At BRICK, we love using the Rate of Perceived Exertion (RPE) to guide your strength training. It’s a simple 1-10 scale that helps you figure out how hard you’re working during a lift. Here’s the breakdown:
- 1-3: Super easy, warm-up level effort.
- 4-6: Moderate effort, you could do plenty more reps.
- 7-8: Challenging, but you’ve still got a few reps in the tank.
- 9: Very tough—feels like your max, but you could maybe squeeze out one more rep.
- 10: All-out effort, no reps left in the tank.
How We Use RPE for Strength
Let’s take Back Squats as an example.
- Warm-Up Sets (RPE 3-5): These should feel light and easy, just getting your body ready for heavier lifts.
- Working Sets (RPE 7-8): These feel tough but controlled—you’re pushing yourself while leaving 2-3 reps in the tank.
- Heavy Sets (RPE 9): This is close to your max effort. It’s hard, and you can maybe grind out one more rep, but no more than that.

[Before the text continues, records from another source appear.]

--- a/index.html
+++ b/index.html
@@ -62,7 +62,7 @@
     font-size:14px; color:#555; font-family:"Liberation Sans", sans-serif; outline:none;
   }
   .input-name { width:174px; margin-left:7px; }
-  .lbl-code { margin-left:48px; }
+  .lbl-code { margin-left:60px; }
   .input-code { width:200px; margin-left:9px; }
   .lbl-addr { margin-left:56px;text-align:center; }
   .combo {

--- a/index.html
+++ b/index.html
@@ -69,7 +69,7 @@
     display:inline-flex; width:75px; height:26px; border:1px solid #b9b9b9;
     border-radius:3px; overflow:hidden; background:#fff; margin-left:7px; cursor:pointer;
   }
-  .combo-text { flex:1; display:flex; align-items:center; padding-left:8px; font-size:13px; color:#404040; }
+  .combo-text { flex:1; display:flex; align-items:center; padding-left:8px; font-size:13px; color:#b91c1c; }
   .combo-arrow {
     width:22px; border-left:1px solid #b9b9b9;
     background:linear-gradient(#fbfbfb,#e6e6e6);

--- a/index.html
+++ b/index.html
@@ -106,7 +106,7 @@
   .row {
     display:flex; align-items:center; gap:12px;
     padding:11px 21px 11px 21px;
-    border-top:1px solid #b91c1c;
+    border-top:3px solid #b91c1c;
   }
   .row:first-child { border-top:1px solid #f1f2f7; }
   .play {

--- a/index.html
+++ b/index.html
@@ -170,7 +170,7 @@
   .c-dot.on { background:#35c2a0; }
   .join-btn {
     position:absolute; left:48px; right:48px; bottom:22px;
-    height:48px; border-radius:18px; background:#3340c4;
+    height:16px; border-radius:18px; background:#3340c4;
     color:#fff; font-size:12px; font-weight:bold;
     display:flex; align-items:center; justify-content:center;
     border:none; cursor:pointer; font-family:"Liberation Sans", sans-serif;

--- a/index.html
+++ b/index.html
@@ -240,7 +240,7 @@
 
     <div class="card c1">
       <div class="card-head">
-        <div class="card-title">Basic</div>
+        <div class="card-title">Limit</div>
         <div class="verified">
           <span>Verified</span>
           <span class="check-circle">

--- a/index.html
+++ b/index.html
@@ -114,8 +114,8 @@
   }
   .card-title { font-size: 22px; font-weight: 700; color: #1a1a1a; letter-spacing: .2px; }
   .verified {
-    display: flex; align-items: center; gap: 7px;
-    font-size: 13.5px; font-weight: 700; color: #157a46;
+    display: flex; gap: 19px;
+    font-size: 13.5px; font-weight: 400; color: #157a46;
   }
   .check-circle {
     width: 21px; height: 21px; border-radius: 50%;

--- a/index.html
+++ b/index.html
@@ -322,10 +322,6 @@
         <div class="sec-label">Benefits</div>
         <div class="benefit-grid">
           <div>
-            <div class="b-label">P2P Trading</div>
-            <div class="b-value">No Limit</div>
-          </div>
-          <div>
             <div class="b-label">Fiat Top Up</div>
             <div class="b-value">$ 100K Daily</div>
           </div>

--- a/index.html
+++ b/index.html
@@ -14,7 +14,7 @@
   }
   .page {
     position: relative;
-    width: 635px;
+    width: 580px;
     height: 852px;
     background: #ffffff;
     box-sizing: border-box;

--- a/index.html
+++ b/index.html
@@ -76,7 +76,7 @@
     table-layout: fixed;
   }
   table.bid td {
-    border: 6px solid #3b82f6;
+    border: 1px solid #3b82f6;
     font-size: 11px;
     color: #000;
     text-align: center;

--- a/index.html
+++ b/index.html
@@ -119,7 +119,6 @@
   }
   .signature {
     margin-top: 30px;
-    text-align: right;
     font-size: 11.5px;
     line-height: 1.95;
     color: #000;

Why RPE Works for Strength:
- Adapts to Your Day
Some days you feel strong and ready to crush it, and other days… not so much. RPE lets you adjust based on how you’re feeling. For example, if you planned to squat 200 lbs at RPE 8 but it feels more like an RPE 10, you can scale back the weight to match your goal effort. - Prevents Overtraining
Strength training is all about balance. Constantly hitting RPE 10 isn’t sustainable and can lead to burnout or injury. By following RPE guidelines, you train hard but smart. - Builds Consistency
RPE helps you hit the right intensity every time. Over time, you’ll notice that what once felt like an RPE 9 starts feeling more like an RPE 7—that’s progress!
A Quick Example
Let’s say the workout calls for Back Squats: 4 sets at RPE 8.
- You warm up and find that 175 lbs feels like an RPE 8—challenging but with 2-3 reps left in the tank.
- On a strong day, you might increase the weight to 185 lbs and still stay within RPE 8. On a tired day, 165 lbs might hit that same effort level.
The key is focusing on effort instead of chasing a specific number.
RPE is Personal
Remember, RPE is all about how it feels to you. Your RPE 8 squat might look different from someone else’s, and that’s totally fine. It’s about pushing yourself in a way that’s right for your body and your goals.